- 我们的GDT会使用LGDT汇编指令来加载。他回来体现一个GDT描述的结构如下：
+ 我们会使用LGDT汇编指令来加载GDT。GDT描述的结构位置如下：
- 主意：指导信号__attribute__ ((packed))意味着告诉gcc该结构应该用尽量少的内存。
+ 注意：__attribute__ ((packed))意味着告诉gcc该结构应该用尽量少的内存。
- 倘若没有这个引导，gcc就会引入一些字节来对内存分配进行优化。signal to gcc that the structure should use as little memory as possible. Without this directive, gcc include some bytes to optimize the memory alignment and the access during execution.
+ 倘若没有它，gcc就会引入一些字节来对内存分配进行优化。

* * *

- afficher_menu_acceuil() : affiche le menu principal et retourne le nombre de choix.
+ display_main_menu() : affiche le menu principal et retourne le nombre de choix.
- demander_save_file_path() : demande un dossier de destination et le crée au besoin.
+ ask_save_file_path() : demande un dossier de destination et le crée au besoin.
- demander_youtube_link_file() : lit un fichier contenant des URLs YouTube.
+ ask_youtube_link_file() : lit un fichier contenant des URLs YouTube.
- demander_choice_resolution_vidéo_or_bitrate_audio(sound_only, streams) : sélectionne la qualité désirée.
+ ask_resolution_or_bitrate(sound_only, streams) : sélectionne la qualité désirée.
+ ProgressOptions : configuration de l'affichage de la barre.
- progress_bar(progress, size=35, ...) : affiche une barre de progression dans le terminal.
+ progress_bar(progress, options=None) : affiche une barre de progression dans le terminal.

---

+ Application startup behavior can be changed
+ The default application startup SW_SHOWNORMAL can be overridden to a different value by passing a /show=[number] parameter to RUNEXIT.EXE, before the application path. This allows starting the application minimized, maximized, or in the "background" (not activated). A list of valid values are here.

## [AIM OF THE TASK]
Above are the records. Print exactly, and only, the lines from the line with "ask_save_file_path() : demande" to the line with "options=None) : affiche", both inclusive.

## [FINAL ANSWER]
+ ask_save_file_path() : demande un dossier de destination et le crée au besoin.
- demander_youtube_link_file() : lit un fichier contenant des URLs YouTube.
+ ask_youtube_link_file() : lit un fichier contenant des URLs YouTube.
- demander_choice_resolution_vidéo_or_bitrate_audio(sound_only, streams) : sélectionne la qualité désirée.
+ ask_resolution_or_bitrate(sound_only, streams) : sélectionne la qualité désirée.
+ ProgressOptions : configuration de l'affichage de la barre.
- progress_bar(progress, size=35, ...) : affiche une barre de progression dans le terminal.
+ progress_bar(progress, options=None) : affiche une barre de progression dans le terminal.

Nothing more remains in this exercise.